There are different types of silence. There is the silence that comes from a lack of words. There is a silence that comes from holding back what shouldn’t be said. And then there is a silence of connection, of identification. And that is a silence that speaks louder than any words can. It is created not by unspoken syllables and sounds but by palpable feelings communicated through presence. The comfort that we can offer through this kind of empathic silence transcends the spoken word, coming straight from the heart.
Yehudah Avner was an Israeli diplomat who as a seventeen-year-old boy fought in Israel’s War of Independence. During the siege of Jerusalem, Avner lost two of his friends—including a girl named Esther, the sister of the woman who would later become his wife. In a private audience, Avner related this part of his life story to the Rebbe. This is how he describes the Rebbe’s response:
I always found that responses from the Rebbe were not always in words. There was a look; it could be a mesmerizing look. Anybody who has ever met the Lubavitcher Rebbe will always remember those eyes. And also there was…a certain nod…. On that occasion, he didn’t respond with words but…there was a vibrancy of understanding and compassion when I told him about the death of my wife’s sister.1
A similar account was shared by a woman named Marguerite Kozenn-Chajes, who had been a successful opera singer in Vienna in the late 1930s and performed in front of Hitler, may his name be erased, at the Salzburger Festspiele in August 1939. On the night of her performance at the festival, Marguerite was smuggled out of Austria by her friends, and she managed to embark on the last boat to the US before the war broke out just a few days later. She later settled with her family in Detroit, where she became founder and president of the Pro Mozart Society of Greater Detroit.
Years later Marguerite’s daughter grew up and married a doctor who, in 1959, was honored at the dinner of a Chabad institution. In conjunction with that occasion, Marguerite had an audience with the Rebbe.
“I walked into the Rebbe’s room,” Marguerite related, “I cannot explain why, but suddenly, for the first time since the Holocaust, I felt that I could cry. I, like so many other survivors who had lost entire families, never cried before. We knew that if we would start crying, we might never stop, and that in order to survive, we could not express our emotions. But at that moment, it was as though the dam obstructing my inner waterfall of tears was removed. I began sobbing like a baby. I shared with the Rebbe my entire story: My innocent childhood, becoming a star in Vienna, performing in front of Hitler, escaping to the US, and learning of the death of my closest kin.
“The Rebbe listened.
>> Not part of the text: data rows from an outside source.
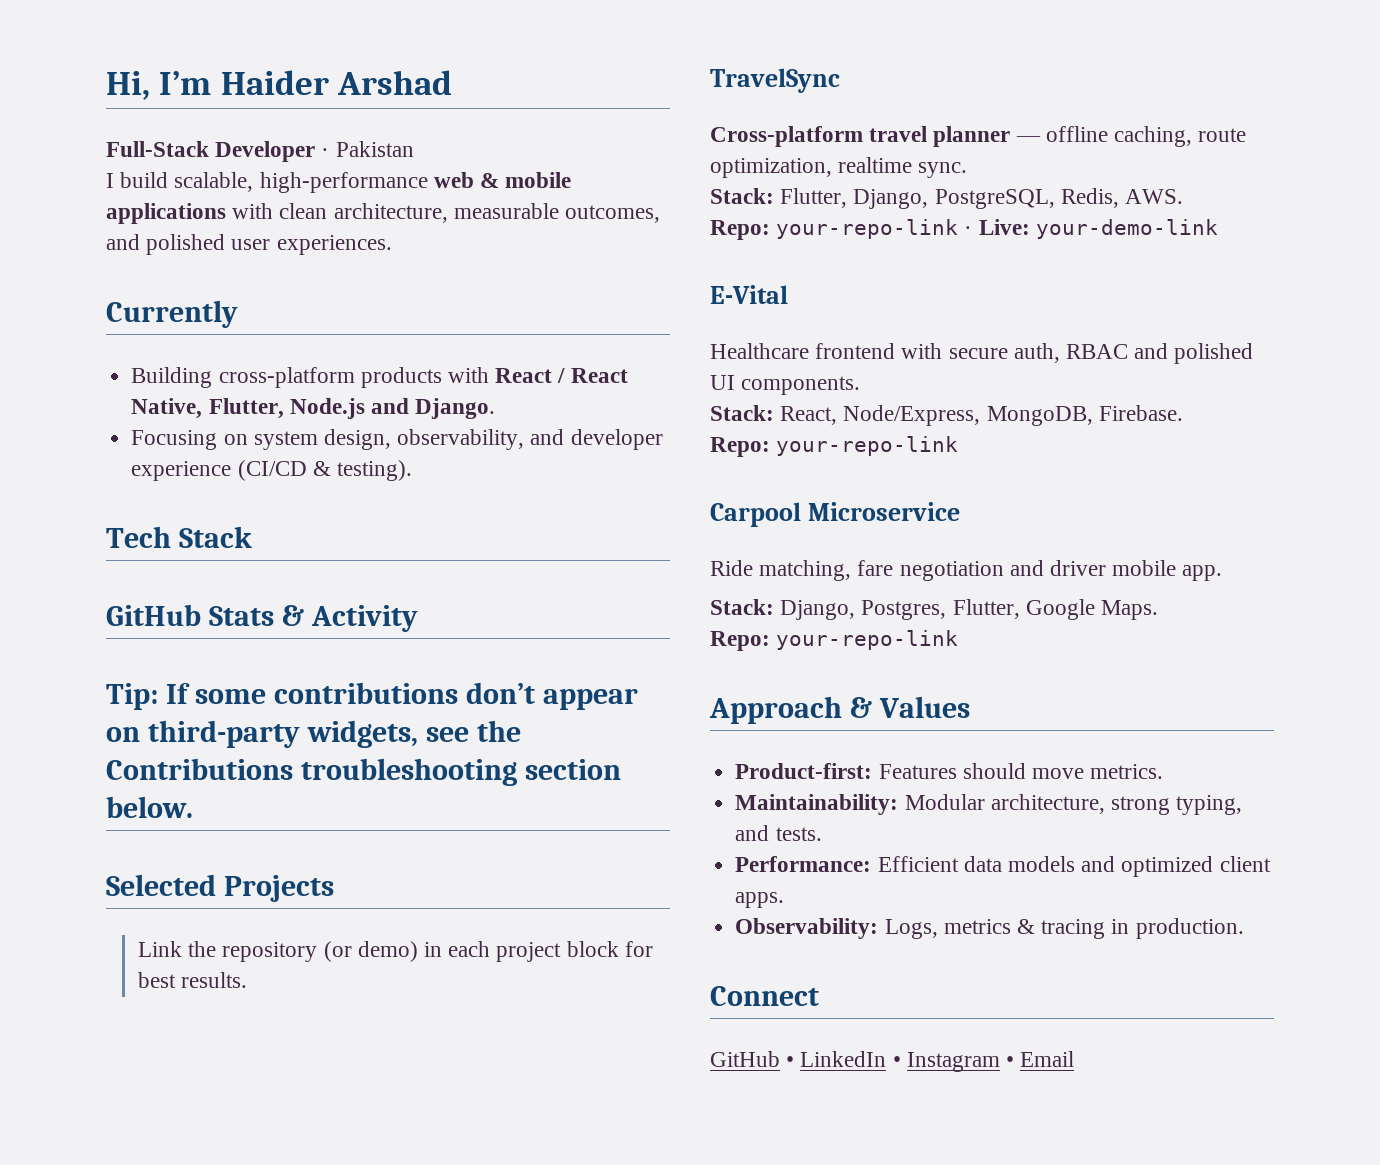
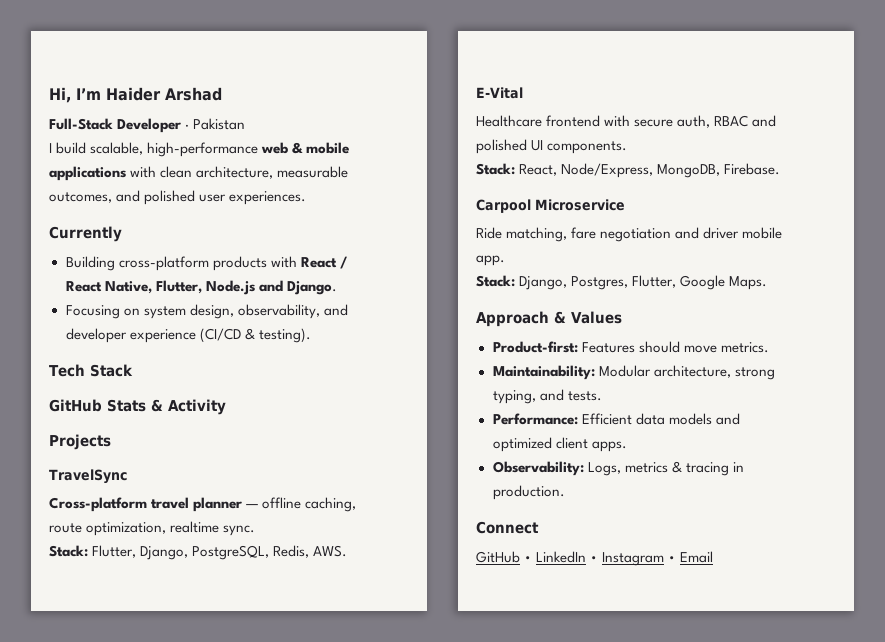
- Tip: If some contributions don’t appear on third-party widgets, see the Contributions troubleshooting section below.
- Selected Projects
- Link the repository (or demo) in each project block for best results.
+ Projects
- Repo: your-repo-link · Live: your-demo-link
  Stack: React, Node/Express, MongoDB, Firebase.
- Repo: your-repo-link
  Stack: Django, Postgres, Flutter, Google Maps.
- Repo: your-repo-link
But he not only listened with his ears. He listened with his eyes, with his heart, with his soul, and he took it all in. I shared all of my experiences, and he absorbed it all. That night, I felt like I was given a second father. I felt that the Rebbe adopted me as his daughter.”2
When we interact with people who have experienced loss, our natural response is often to try to ease their pain. But, in fact, the best way to do that is to be present in a way that allows the bereaved to express their sorrow.
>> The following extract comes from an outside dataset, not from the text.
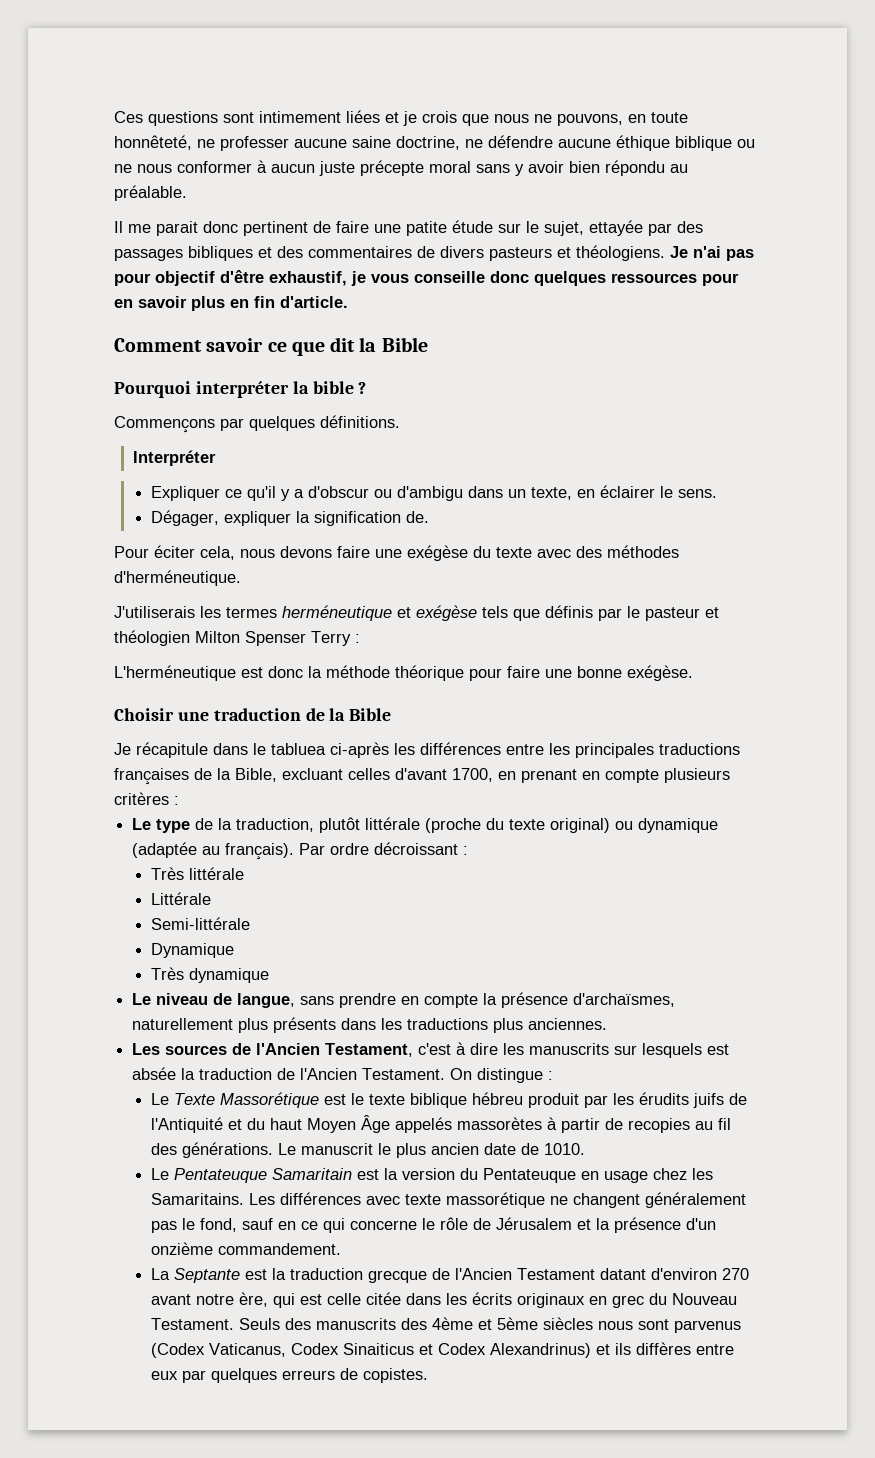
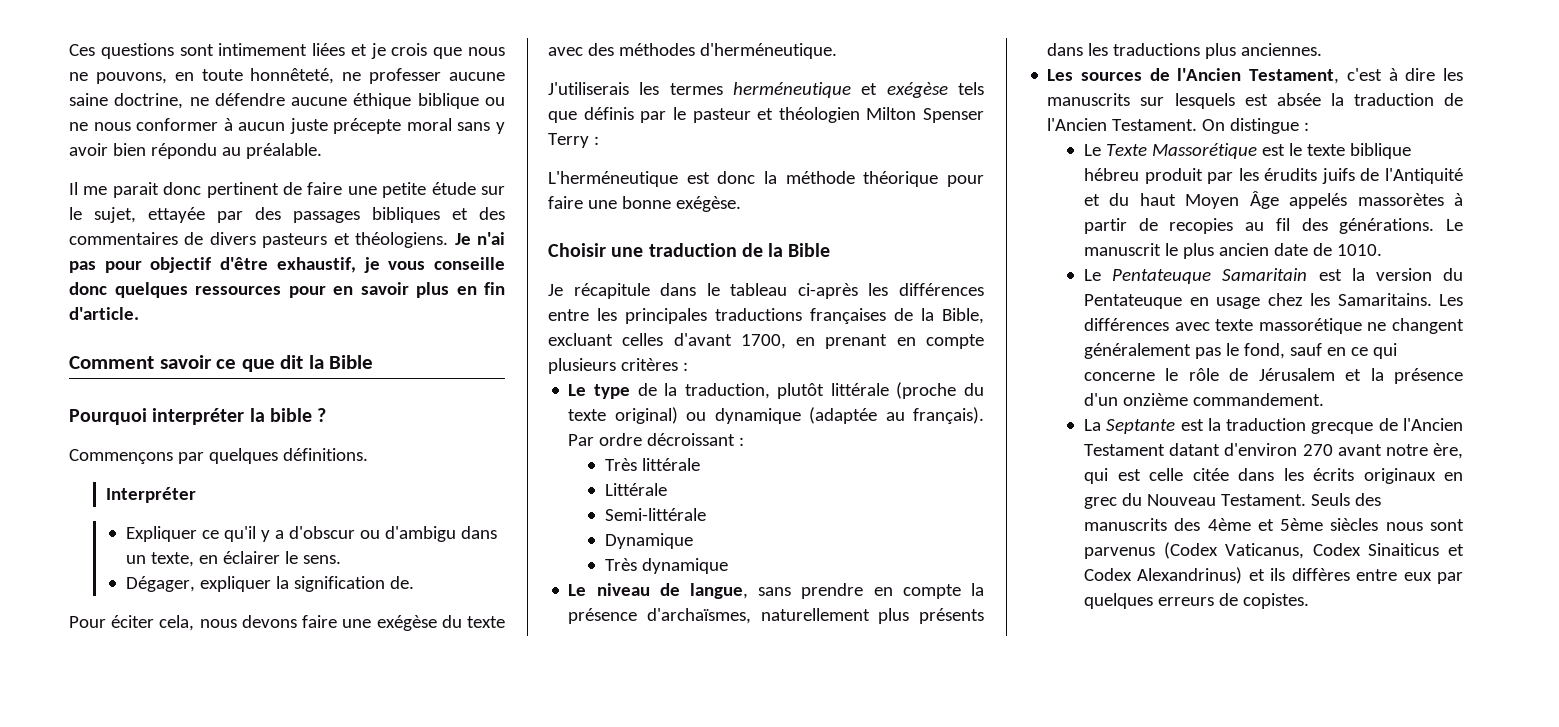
- Il me parait donc pertinent de faire une patite étude sur le sujet, ettayée par des passages bibliques et des commentaires de divers pasteurs et théologiens.
+ Il me parait donc pertinent de faire une petite étude sur le sujet, ettayée par des passages bibliques et des commentaires de divers pasteurs et théologiens.
- Je récapitule dans le tabluea ci-après les différences entre les principales traductions françaises de la Bible, excluant celles d'avant 1700, en prenant en compte plusieurs critères :
+ Je récapitule dans le tableau ci-après les différences entre les principales traductions françaises de la Bible, excluant celles d'avant 1700, en prenant en compte plusieurs critères :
My uncle, who tragically lost a young child, later wrote that many people who came to the house of mourning to make a shivah call tried to divert his attention from his grief. But he did not want to be diverted. He wanted to talk about his beloved son and share his loss with his visitors. He wanted to feel that they missed his child too. “Only such company can lessen sorrow,” he wrote. “But if people talk of other things, good as their intentions may be, the pain remains as deep as it was before they came.”3
By being open with our own emotions, by freely shedding tears alongside the mourner, we help the bereaved express their hurt so that it can be dealt with, and over time, healed.
There are numerous accounts of Holocaust survivors who came to the Rebbe seeking counsel and solace. To their surprise, instead of trying to rationalize the past or bolster them with an encouraging message, the Rebbe would gently ask them about their families. How many loved ones did they lose, what were their names, and what were they like….
The survivors would inevitably break down in tears, as would the Rebbe.
Indeed, while the Rebbe generally exhibited little emotion in public, when it came to human tragedy, he would often choke up or weep openly and profusely in middle of addressing thousands of his Chasidim. He did not try to bottle up his own grief, thus providing a powerful lesson in how to respond to the painful events in our personal lives and in our communities.